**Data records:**
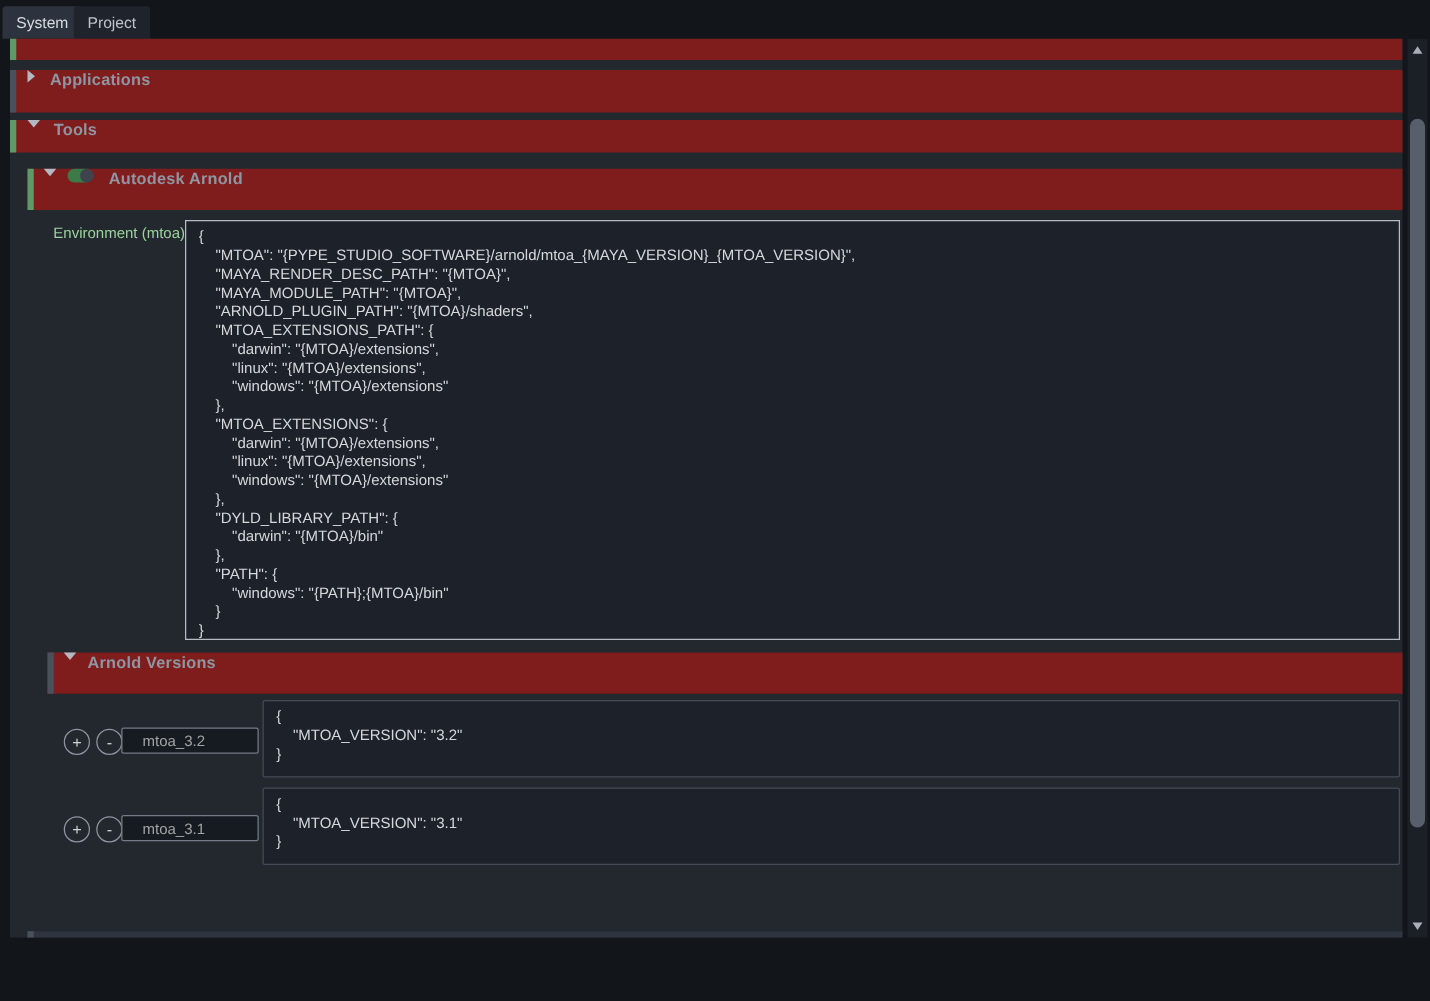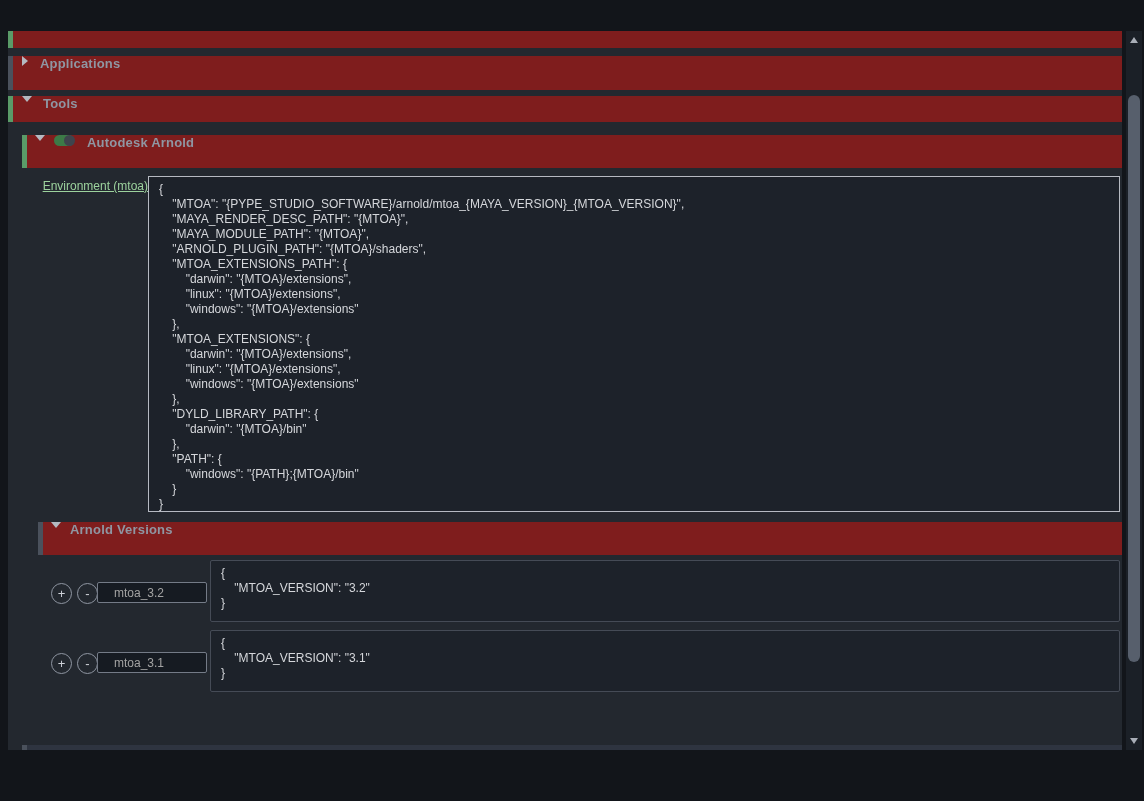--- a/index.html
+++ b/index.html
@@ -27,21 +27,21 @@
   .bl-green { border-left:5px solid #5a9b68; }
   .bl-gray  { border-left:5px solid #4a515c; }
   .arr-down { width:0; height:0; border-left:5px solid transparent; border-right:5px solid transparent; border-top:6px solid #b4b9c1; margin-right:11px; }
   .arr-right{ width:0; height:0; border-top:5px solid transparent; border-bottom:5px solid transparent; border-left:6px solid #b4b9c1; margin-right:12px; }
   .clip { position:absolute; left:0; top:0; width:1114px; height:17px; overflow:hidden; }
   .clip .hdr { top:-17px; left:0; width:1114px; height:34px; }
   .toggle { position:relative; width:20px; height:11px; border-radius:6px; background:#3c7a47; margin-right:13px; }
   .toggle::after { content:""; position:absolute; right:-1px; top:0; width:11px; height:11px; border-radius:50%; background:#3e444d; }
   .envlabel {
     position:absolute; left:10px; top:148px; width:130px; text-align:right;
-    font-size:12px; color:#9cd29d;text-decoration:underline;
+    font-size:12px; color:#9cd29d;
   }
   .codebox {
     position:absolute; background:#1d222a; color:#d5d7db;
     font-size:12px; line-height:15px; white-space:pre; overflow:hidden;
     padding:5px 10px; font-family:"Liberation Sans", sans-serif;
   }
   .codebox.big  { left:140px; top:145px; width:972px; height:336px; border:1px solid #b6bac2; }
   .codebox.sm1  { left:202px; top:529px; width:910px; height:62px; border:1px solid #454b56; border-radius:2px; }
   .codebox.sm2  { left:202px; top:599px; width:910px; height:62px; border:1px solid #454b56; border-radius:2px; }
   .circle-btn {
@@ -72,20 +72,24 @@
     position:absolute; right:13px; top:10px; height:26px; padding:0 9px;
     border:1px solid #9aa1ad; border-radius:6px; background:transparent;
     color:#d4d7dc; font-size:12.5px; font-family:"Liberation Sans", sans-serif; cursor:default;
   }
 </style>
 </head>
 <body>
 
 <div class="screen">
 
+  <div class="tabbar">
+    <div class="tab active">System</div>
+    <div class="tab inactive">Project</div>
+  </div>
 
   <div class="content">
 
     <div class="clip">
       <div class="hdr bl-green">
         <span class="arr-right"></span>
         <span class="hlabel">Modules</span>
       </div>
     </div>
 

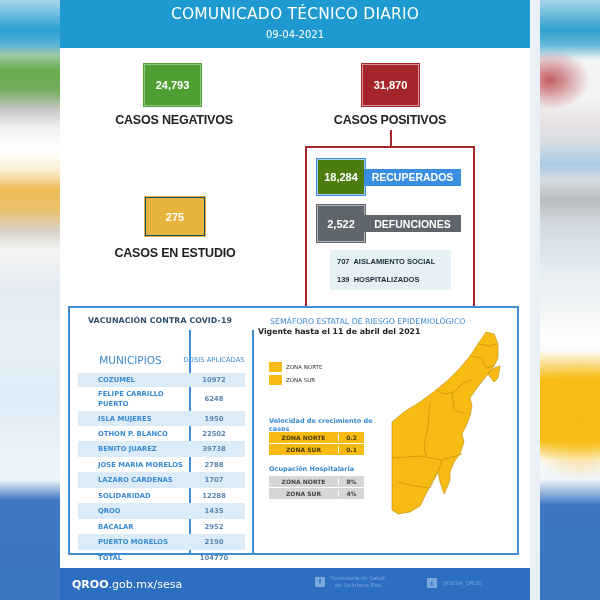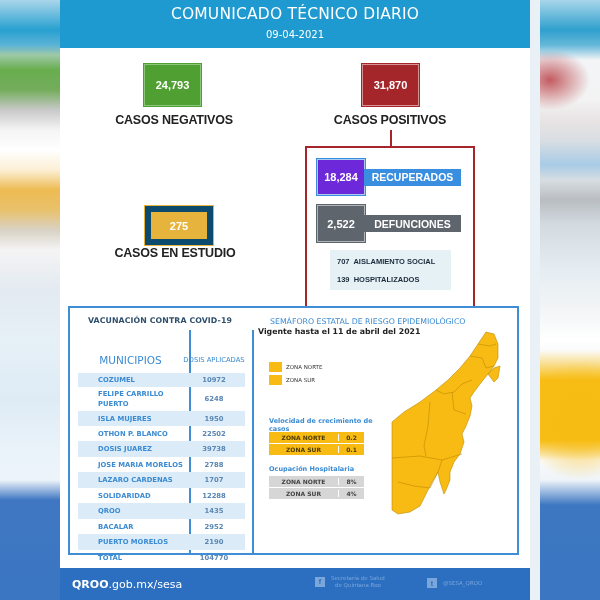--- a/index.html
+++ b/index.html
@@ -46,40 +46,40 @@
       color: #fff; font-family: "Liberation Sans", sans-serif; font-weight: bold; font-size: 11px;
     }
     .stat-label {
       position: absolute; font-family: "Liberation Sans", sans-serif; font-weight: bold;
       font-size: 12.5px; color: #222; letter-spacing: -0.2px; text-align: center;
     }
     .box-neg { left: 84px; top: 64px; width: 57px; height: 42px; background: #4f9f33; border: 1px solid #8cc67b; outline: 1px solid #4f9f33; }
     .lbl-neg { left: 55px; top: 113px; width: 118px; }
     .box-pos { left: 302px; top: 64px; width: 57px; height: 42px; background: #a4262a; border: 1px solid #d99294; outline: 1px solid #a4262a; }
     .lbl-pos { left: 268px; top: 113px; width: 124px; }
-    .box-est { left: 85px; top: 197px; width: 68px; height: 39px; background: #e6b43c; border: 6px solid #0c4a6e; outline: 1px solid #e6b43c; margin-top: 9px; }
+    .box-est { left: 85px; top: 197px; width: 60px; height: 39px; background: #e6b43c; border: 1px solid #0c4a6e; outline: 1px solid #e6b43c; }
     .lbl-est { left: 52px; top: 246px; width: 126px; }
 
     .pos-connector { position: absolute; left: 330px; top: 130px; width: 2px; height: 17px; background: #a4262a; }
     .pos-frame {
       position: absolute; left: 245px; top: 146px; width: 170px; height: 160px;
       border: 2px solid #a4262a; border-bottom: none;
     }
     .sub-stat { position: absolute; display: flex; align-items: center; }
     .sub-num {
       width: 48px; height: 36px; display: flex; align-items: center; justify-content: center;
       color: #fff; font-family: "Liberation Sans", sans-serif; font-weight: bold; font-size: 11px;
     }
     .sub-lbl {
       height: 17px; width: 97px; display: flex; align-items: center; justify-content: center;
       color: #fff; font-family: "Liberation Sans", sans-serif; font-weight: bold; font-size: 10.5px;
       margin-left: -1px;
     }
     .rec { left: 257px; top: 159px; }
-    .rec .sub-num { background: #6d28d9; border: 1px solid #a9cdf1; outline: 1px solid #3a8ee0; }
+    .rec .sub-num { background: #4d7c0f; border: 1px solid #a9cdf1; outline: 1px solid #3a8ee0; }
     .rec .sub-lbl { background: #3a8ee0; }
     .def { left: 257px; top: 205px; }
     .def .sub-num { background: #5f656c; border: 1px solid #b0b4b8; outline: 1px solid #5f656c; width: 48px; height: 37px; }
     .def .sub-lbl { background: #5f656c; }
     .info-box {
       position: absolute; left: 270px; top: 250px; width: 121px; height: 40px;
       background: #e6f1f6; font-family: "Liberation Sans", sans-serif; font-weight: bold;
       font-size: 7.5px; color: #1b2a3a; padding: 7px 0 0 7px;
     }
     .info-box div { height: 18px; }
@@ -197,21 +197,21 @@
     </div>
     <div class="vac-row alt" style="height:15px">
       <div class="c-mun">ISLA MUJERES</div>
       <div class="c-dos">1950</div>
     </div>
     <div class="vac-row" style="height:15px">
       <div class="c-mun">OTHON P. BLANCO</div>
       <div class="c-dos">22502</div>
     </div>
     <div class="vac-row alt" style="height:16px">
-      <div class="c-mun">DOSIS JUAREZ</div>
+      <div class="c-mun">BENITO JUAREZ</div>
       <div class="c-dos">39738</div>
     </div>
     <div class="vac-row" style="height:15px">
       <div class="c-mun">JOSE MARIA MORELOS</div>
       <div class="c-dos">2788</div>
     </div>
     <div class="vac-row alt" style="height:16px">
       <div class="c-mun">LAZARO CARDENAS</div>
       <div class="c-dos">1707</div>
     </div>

**About this exercise:**
Omit the pictures, then set down all the remaining data exactly as given.

**Result of this exercise:**
--- a/index.html
+++ b/index.html
@@ -27,21 +27,21 @@
   .bl-green { border-left:5px solid #5a9b68; }
   .bl-gray  { border-left:5px solid #4a515c; }
   .arr-down { width:0; height:0; border-left:5px solid transparent; border-right:5px solid transparent; border-top:6px solid #b4b9c1; margin-right:11px; }
   .arr-right{ width:0; height:0; border-top:5px solid transparent; border-bottom:5px solid transparent; border-left:6px solid #b4b9c1; margin-right:12px; }
   .clip { position:absolute; left:0; top:0; width:1114px; height:17px; overflow:hidden; }
   .clip .hdr { top:-17px; left:0; width:1114px; height:34px; }
   .toggle { position:relative; width:20px; height:11px; border-radius:6px; background:#3c7a47; margin-right:13px; }
   .toggle::after { content:""; position:absolute; right:-1px; top:0; width:11px; height:11px; border-radius:50%; background:#3e444d; }
   .envlabel {
     position:absolute; left:10px; top:148px; width:130px; text-align:right;
-    font-size:12px; color:#9cd29d;text-decoration:underline;
+    font-size:12px; color:#9cd29d;
   }
   .codebox {
     position:absolute; background:#1d222a; color:#d5d7db;
     font-size:12px; line-height:15px; white-space:pre; overflow:hidden;
     padding:5px 10px; font-family:"Liberation Sans", sans-serif;
   }
   .codebox.big  { left:140px; top:145px; width:972px; height:336px; border:1px solid #b6bac2; }
   .codebox.sm1  { left:202px; top:529px; width:910px; height:62px; border:1px solid #454b56; border-radius:2px; }
   .codebox.sm2  { left:202px; top:599px; width:910px; height:62px; border:1px solid #454b56; border-radius:2px; }
   .circle-btn {
@@ -72,20 +72,24 @@
     position:absolute; right:13px; top:10px; height:26px; padding:0 9px;
     border:1px solid #9aa1ad; border-radius:6px; background:transparent;
     color:#d4d7dc; font-size:12.5px; font-family:"Liberation Sans", sans-serif; cursor:default;
   }
 </style>
 </head>
 <body>
 
 <div class="screen">
 
+  <div class="tabbar">
+    <div class="tab active">System</div>
+    <div class="tab inactive">Project</div>
+  </div>
 
   <div class="content">
 
     <div class="clip">
       <div class="hdr bl-green">
         <span class="arr-right"></span>
         <span class="hlabel">Modules</span>
       </div>
     </div>
 

--- a/index.html
+++ b/index.html
@@ -46,40 +46,40 @@
       color: #fff; font-family: "Liberation Sans", sans-serif; font-weight: bold; font-size: 11px;
     }
     .stat-label {
       position: absolute; font-family: "Liberation Sans", sans-serif; font-weight: bold;
       font-size: 12.5px; color: #222; letter-spacing: -0.2px; text-align: center;
     }
     .box-neg { left: 84px; top: 64px; width: 57px; height: 42px; background: #4f9f33; border: 1px solid #8cc67b; outline: 1px solid #4f9f33; }
     .lbl-neg { left: 55px; top: 113px; width: 118px; }
     .box-pos { left: 302px; top: 64px; width: 57px; height: 42px; background: #a4262a; border: 1px solid #d99294; outline: 1px solid #a4262a; }
     .lbl-pos { left: 268px; top: 113px; width: 124px; }
-    .box-est { left: 85px; top: 197px; width: 68px; height: 39px; background: #e6b43c; border: 6px solid #0c4a6e; outline: 1px solid #e6b43c; margin-top: 9px; }
+    .box-est { left: 85px; top: 197px; width: 60px; height: 39px; background: #e6b43c; border: 1px solid #0c4a6e; outline: 1px solid #e6b43c; }
     .lbl-est { left: 52px; top: 246px; width: 126px; }
 
     .pos-connector { position: absolute; left: 330px; top: 130px; width: 2px; height: 17px; background: #a4262a; }
     .pos-frame {
       position: absolute; left: 245px; top: 146px; width: 170px; height: 160px;
       border: 2px solid #a4262a; border-bottom: none;
     }
     .sub-stat { position: absolute; display: flex; align-items: center; }
     .sub-num {
       width: 48px; height: 36px; display: flex; align-items: center; justify-content: center;
       color: #fff; font-family: "Liberation Sans", sans-serif; font-weight: bold; font-size: 11px;
     }
     .sub-lbl {
       height: 17px; width: 97px; display: flex; align-items: center; justify-content: center;
       color: #fff; font-family: "Liberation Sans", sans-serif; font-weight: bold; font-size: 10.5px;
       margin-left: -1px;
     }
     .rec { left: 257px; top: 159px; }
-    .rec .sub-num { background: #6d28d9; border: 1px solid #a9cdf1; outline: 1px solid #3a8ee0; }
+    .rec .sub-num { background: #4d7c0f; border: 1px solid #a9cdf1; outline: 1px solid #3a8ee0; }
     .rec .sub-lbl { background: #3a8ee0; }
     .def { left: 257px; top: 205px; }
     .def .sub-num { background: #5f656c; border: 1px solid #b0b4b8; outline: 1px solid #5f656c; width: 48px; height: 37px; }
     .def .sub-lbl { background: #5f656c; }
     .info-box {
       position: absolute; left: 270px; top: 250px; width: 121px; height: 40px;
       background: #e6f1f6; font-family: "Liberation Sans", sans-serif; font-weight: bold;
       font-size: 7.5px; color: #1b2a3a; padding: 7px 0 0 7px;
     }
     .info-box div { height: 18px; }
@@ -197,21 +197,21 @@
     </div>
     <div class="vac-row alt" style="height:15px">
       <div class="c-mun">ISLA MUJERES</div>
       <div class="c-dos">1950</div>
     </div>
     <div class="vac-row" style="height:15px">
       <div class="c-mun">OTHON P. BLANCO</div>
       <div class="c-dos">22502</div>
     </div>
     <div class="vac-row alt" style="height:16px">
-      <div class="c-mun">DOSIS JUAREZ</div>
+      <div class="c-mun">BENITO JUAREZ</div>
       <div class="c-dos">39738</div>
     </div>
     <div class="vac-row" style="height:15px">
       <div class="c-mun">JOSE MARIA MORELOS</div>
       <div class="c-dos">2788</div>
     </div>
     <div class="vac-row alt" style="height:16px">
       <div class="c-mun">LAZARO CARDENAS</div>
       <div class="c-dos">1707</div>
     </div>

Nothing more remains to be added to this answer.